Anthropic links Claude Science to NVIDIA BioNeMo tools
Wed, 1st Jul 2026 (Today)
Anthropic has integrated the NVIDIA BioNeMo Agent Toolkit into its Claude Science research workbench, bringing NVIDIA's life sciences tools into Anthropic's new public beta product for scientific research.
Claude Science lets researchers use natural language to direct software agents through scientific workflows. With the integration, those agents can use NVIDIA models, libraries and NIM microservices in the same environment, with access to NVIDIA compute resources deployed across different locations.

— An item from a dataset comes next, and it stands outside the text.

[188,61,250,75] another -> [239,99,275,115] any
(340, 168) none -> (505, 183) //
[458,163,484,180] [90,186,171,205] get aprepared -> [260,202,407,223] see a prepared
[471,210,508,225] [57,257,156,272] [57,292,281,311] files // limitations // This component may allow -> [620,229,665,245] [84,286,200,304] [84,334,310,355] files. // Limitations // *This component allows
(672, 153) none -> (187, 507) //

The deal targets a growing market for AI tools in drug discovery, genomics, medical imaging, molecular design and protein engineering. NVIDIA says 18 of the top 20 pharmaceutical companies already use BioNeMo, suggesting the software already has a broad foothold in large-scale life sciences research.
How it works
Under the setup, a scientist can describe a task such as analysing a genomic sequence, predicting a protein structure or designing a potential binder in plain language. Claude Science interprets the request and assigns the work to domain-specific agents built around established workflows in genomics, proteomics, single-cell analysis, cheminformatics and clinical research.

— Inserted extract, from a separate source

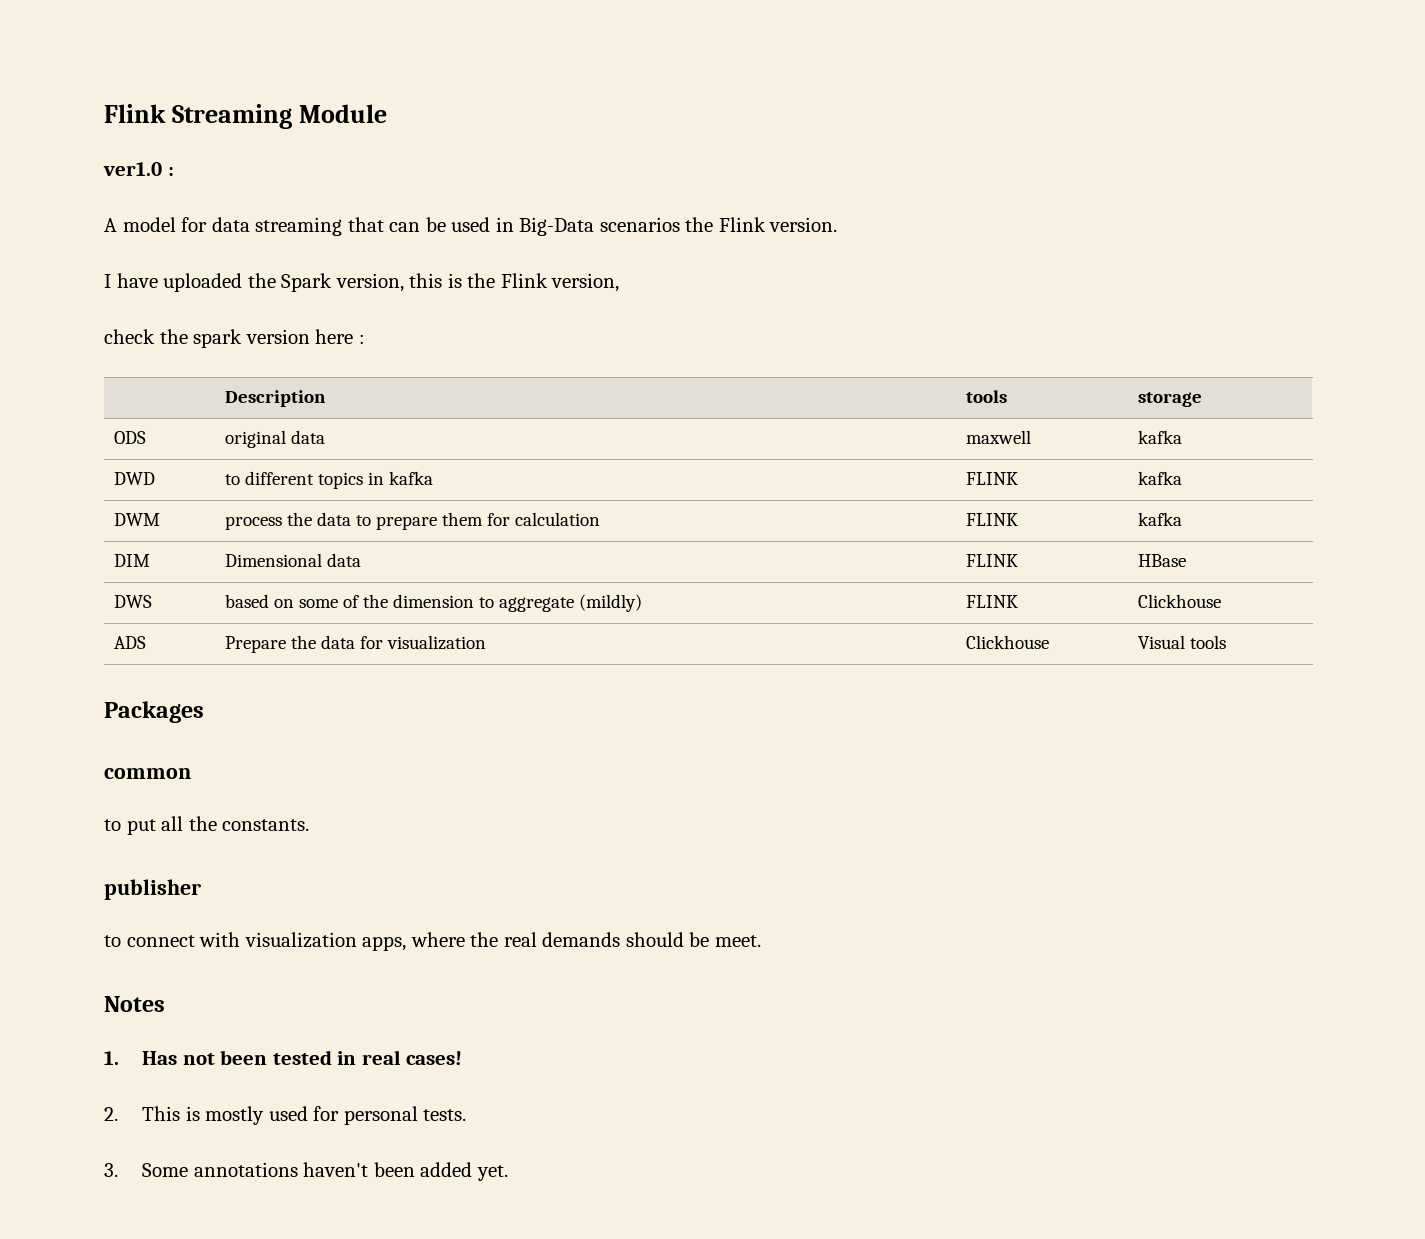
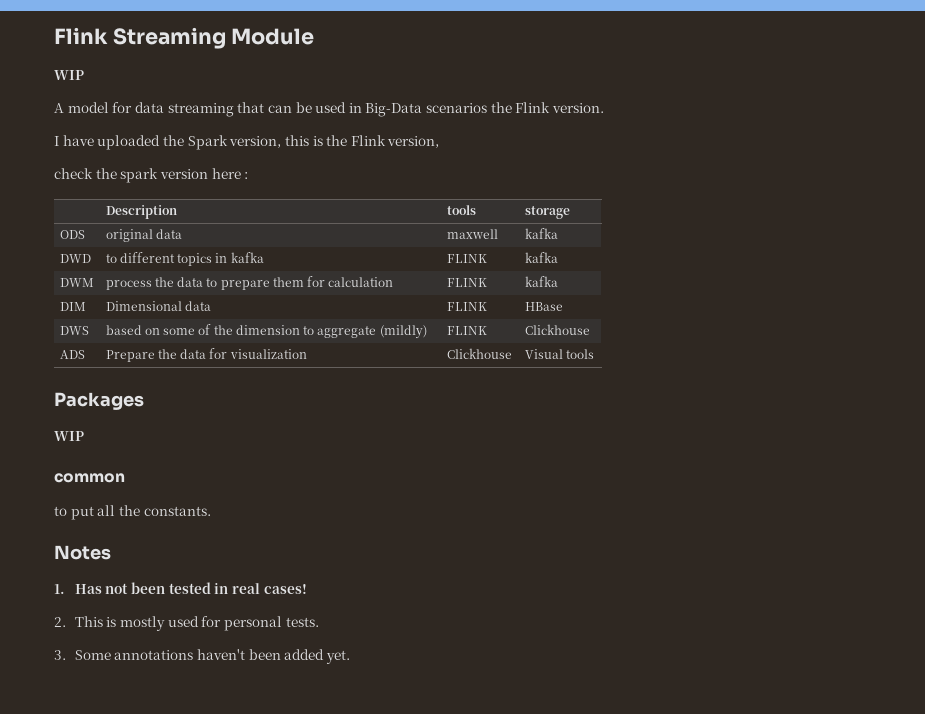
[103,162,174,176] ver1.0 : -> [54,70,84,80] WIP
(204, 712) none -> [54,431,84,441] // WIP
[104,879,201,900] [104,932,761,951] // publisher // to connect with visualization apps, where the real demands should be meet. -> (211, 511) none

BioNeMo Agent Toolkit serves as the layer connecting those agents to NVIDIA's scientific software. It packages functions as callable skills and includes information on each tool's purpose and required inputs, allowing an agent to choose a suitable tool, prepare inputs and run the workflow.
Researchers therefore do not need to manually configure models, endpoints or software environments for each step. Instead, they can review outputs, refine questions and decide what to do next within a single interface.

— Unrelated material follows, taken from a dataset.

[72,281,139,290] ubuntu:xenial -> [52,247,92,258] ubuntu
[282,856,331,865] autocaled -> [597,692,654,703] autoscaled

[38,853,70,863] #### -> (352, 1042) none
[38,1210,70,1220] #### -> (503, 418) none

NVIDIA highlighted several tools available through the toolkit, including Parabricks for genomic analysis, RAPIDS-singlecell for large-scale single-cell workflows, nvMolKit for cheminformatics tasks such as similarity search and conformer generation, and BioNeMo open models for biomolecular work.
It also pointed to BioNeMo NIM microservices, which package models as inference endpoints that can be called through an application programming interface. In practice, this gives AI agents a standard way to use scientific models in production research settings.
Drug discovery focus
One example described by the companies centres on designing inhibitors for common cancer targets. In that workflow, a researcher starts with a known cancer-linked antigen mutation and asks Claude to generate potential inhibitors, while the integrated NVIDIA tools handle prediction, optimisation and validation at scale.
The broader aim is to move life sciences research toward what both companies describe as an agentic model, in which software agents can reason through tasks, plan actions and call tools with limited manual intervention. In scientific research, that approach depends not just on language models but also on access to specialist computational tools that can handle large, complex datasets.
NVIDIA argues that this is where accelerated computing remains central. A scientific agent may need to fingerprint compound libraries, cluster likely hits, generate conformers, analyse genomic context and compare perturbation responses before suggesting the next experiment, and each step depends on the performance of the underlying software.
Open toolkit
BioNeMo Agent Toolkit is being offered as an open, harness-agnostic framework, meaning the same skills can be used across different agent systems and research platforms. That approach could help NVIDIA extend BioNeMo's reach beyond its own software ecosystem as labs and pharmaceutical groups test different AI platforms for scientific work.
For Anthropic, the integration adds domain-specific infrastructure to Claude Science at launch. Rather than asking researchers to connect specialist life sciences tools themselves, the workbench starts with preconfigured access to a set of established NVIDIA resources.
The announcement reflects a broader shift in scientific software, as developers try to combine conversational AI interfaces with workflow automation and specialised compute back ends. The commercial opportunity is significant, particularly in pharmaceutical research, where companies are looking for ways to shorten discovery timelines and reduce the cost of early-stage experimental work.
NVIDIA says Parabricks can cut genomic analysis from hours to minutes, while RAPIDS-singlecell reduces a 1.3 million-cell preprocessing and clustering workflow from 52 minutes to 25 seconds. It also says nvMolKit can speed up some cheminformatics operations by up to 3,000 times.
Claude Science is entering public beta, while the BioNeMo Agent Toolkit and its associated skills are already available through NVIDIA's developer resources and GitHub.